- **WHAT YOU WILL DO**: Word for word, copy the listing below and leave out its images.

- **SUPPLIED ENTRIES**:
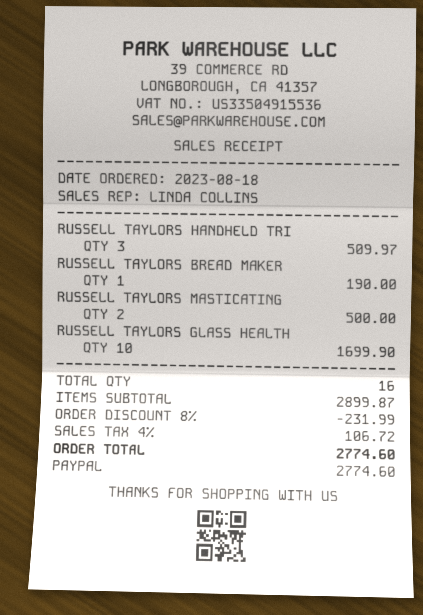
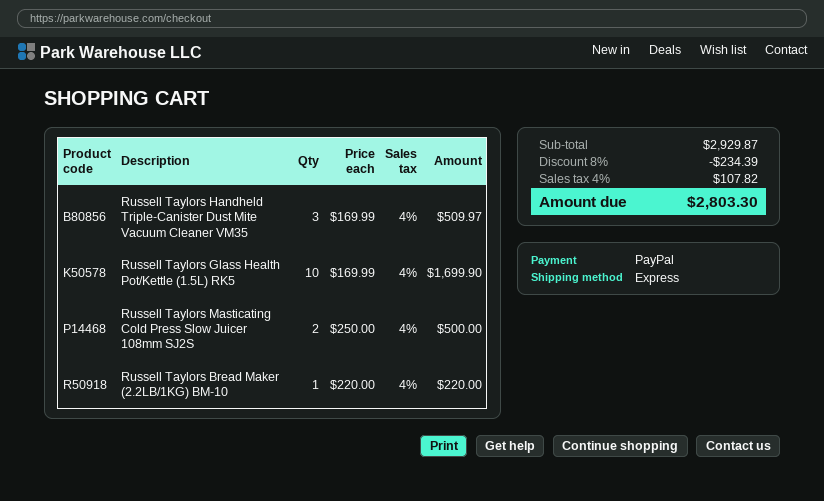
RUSSELL TAYLORS BREAD MAKER: 1 for 190.00 -> 1 for 220.00
subtotal: 2899.87 -> 2929.87
discount: 8% = 231.99 -> 8% = 234.39
tax: 4% = 106.72 -> 4% = 107.82
total: 2774.60 -> 2803.30

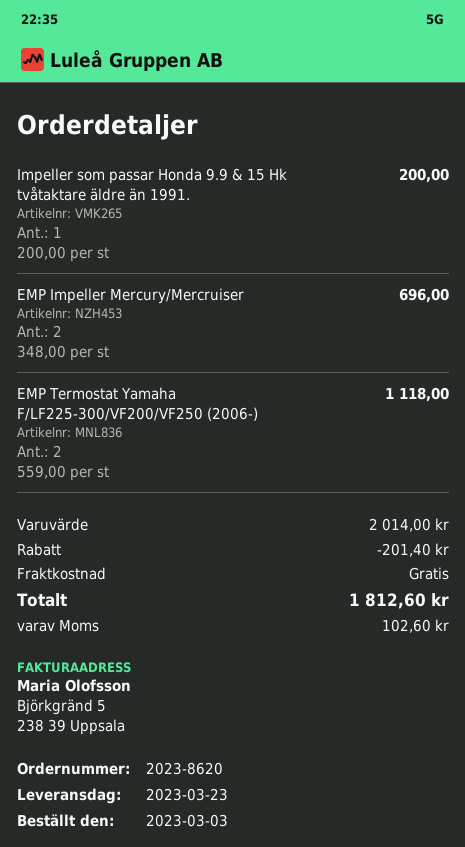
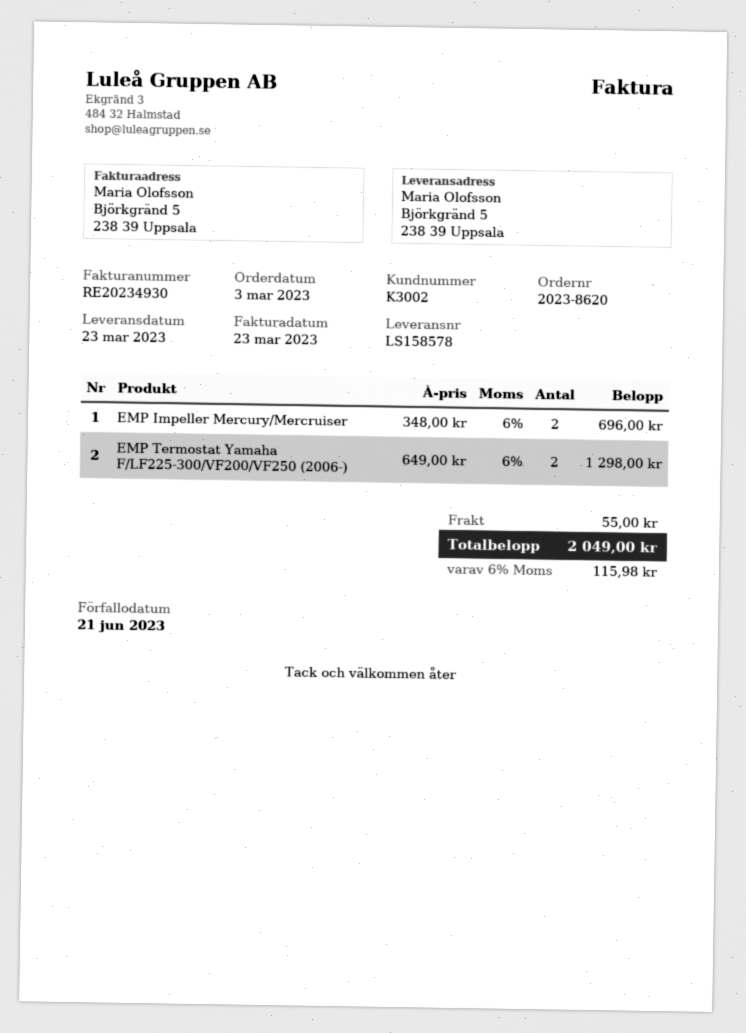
Impeller som passar Honda 9.9 & 15 Hk tvåtaktare äldre än 1991.: 1 x 200.00 = 200.00 -> none
EMP Termostat Yamaha F/LF225-300/VF200/VF250 (2006-): 2 x 559.00 = 1118.00 -> 2 x 649.00 = 1298.00
discount: 201.40 -> none
shipping: 0.00 -> 55.00
tax: 102.60 -> 115.98
total: 1812.60 -> 2049.00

- **ANSWER FOR THE TASK**:
RUSSELL TAYLORS BREAD MAKER: 1 for 190.00 -> 1 for 220.00
subtotal: 2899.87 -> 2929.87
discount: 8% = 231.99 -> 8% = 234.39
tax: 4% = 106.72 -> 4% = 107.82
total: 2774.60 -> 2803.30

Impeller som passar Honda 9.9 & 15 Hk tvåtaktare äldre än 1991.: 1 x 200.00 = 200.00 -> none
EMP Termostat Yamaha F/LF225-300/VF200/VF250 (2006-): 2 x 559.00 = 1118.00 -> 2 x 649.00 = 1298.00
discount: 201.40 -> none
shipping: 0.00 -> 55.00
tax: 102.60 -> 115.98
total: 1812.60 -> 2049.00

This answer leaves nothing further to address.